Date of Original Version



Working Paper

Abstract or Description

Forecasting the future hinges on understanding the present. The web—particularly the social web—now gives us an up-to-the-minute snapshot of the world as it is and as it is perceived by many people, right now, but that snapshot is distributed in a way that is incomprehensible to a human. Much of this data is encoded in text, which is noisy, unstructured, and sparse; yet recent developments in natural language processing now permit us to analyze text and connect it to real-world measurable phenomena through statistical models. We propose text-driven forecasting as a challenge for natural language processing and machine learning:

  • Given a body of text T pertinent to a social phenomenon, make a concrete prediction about a measurement M of that phenomenon, obtainable only in the future, that rivals the best-known methods for forecasting M.

We seek methods that work in many settings, for many kinds of text and many kinds of measurements.

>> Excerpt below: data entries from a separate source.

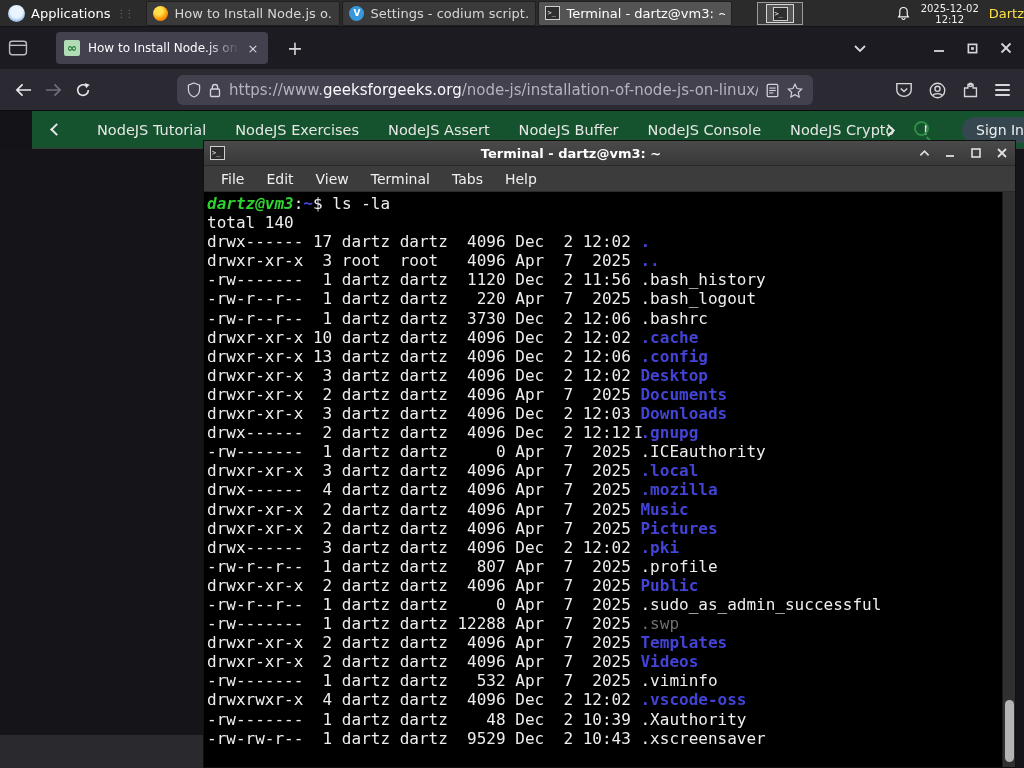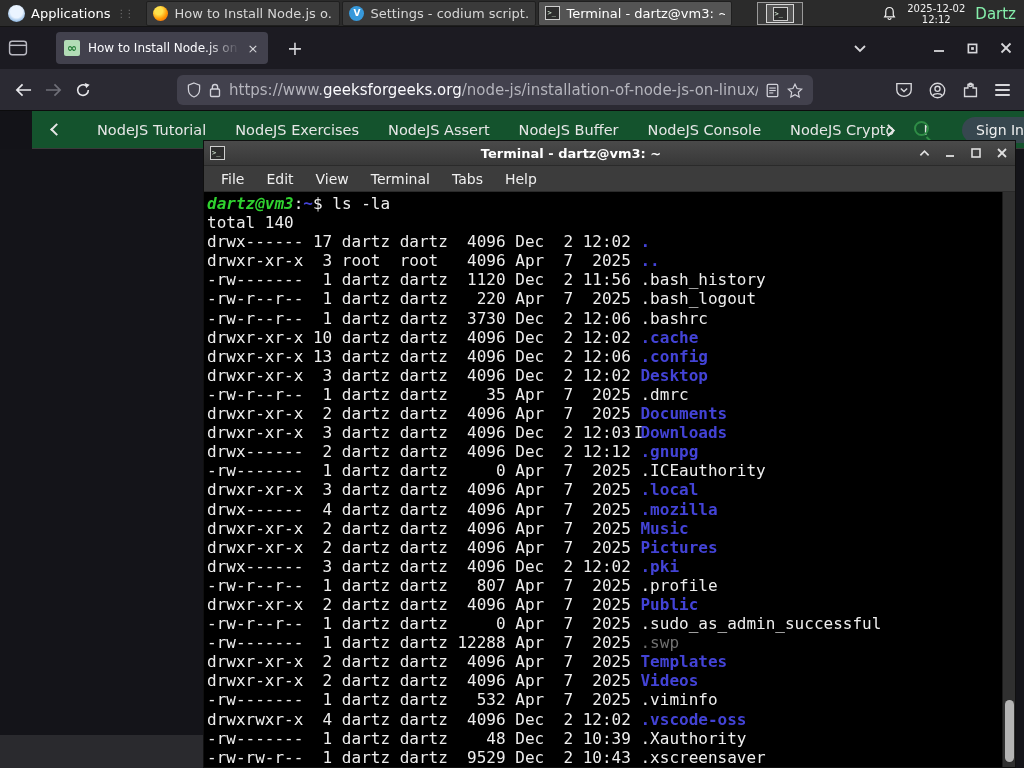"2025-12-02" .tray { padding-right: 8px -> 0 }
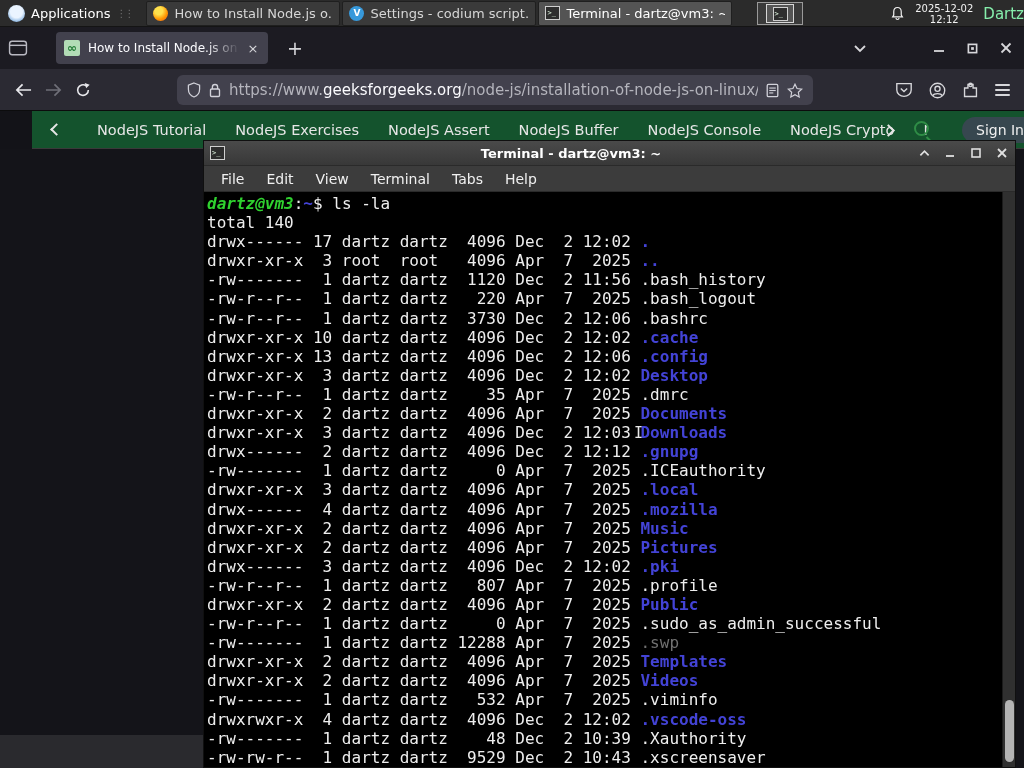"Dartz" .tray-user { color: #86efac -> #fde047; font-size: 15px -> 13px }
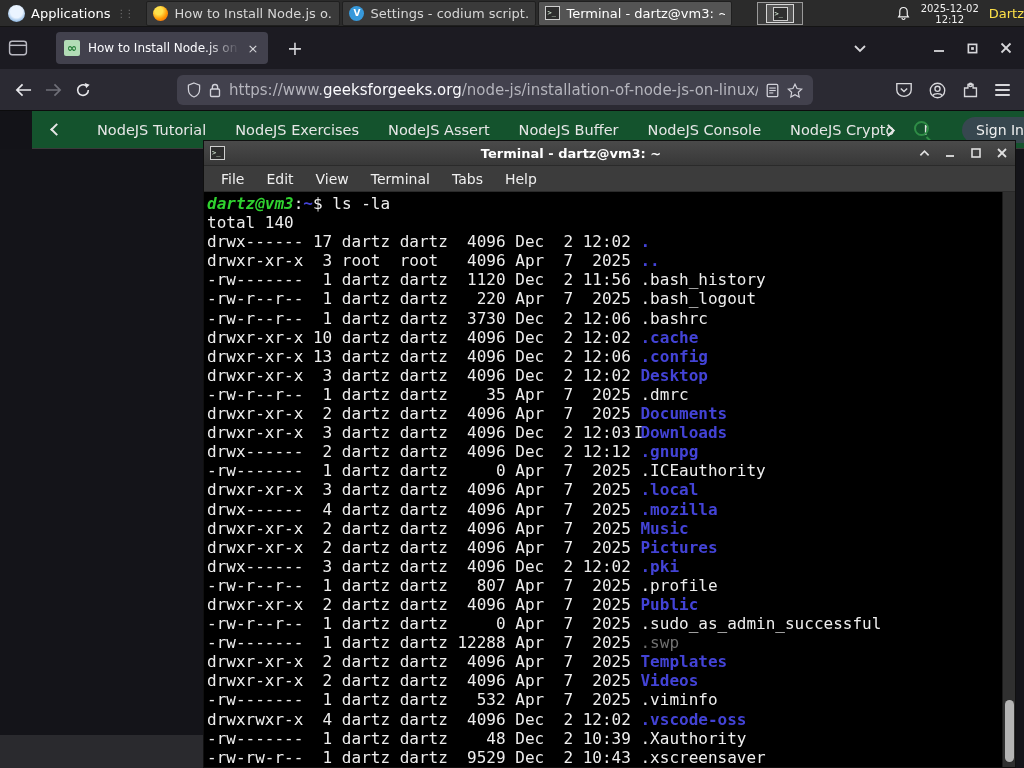"-rw-r--r-- 1 dartz dartz 35" div.tline { html: <div><span>-rw-r--r-- 1 dartz dartz 35 Apr 7 2025 </span><span>.dmrc</span></div> -> none }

Accurate text-driven forecasting will be of use to the intelligence community, policymakers, and businesses. The use of statistical models is the norm of natural language processing methods, making it straightforward to develop models that provide posterior probabilities over measurements. Evaluation and comparison of forecasting algorithms is straightforward and inexpensive. We present encouraging recent results across several domains, emphasizing that a broad suite of forecasting problems and text sources will best support progress on this task.

Further, advances in text-driven forecasting will have broad impact in natural language processing, giving a concrete, theory-independent platform that encourages exploration of new ideas for tackling various aspects of text-oriented computational intelligence.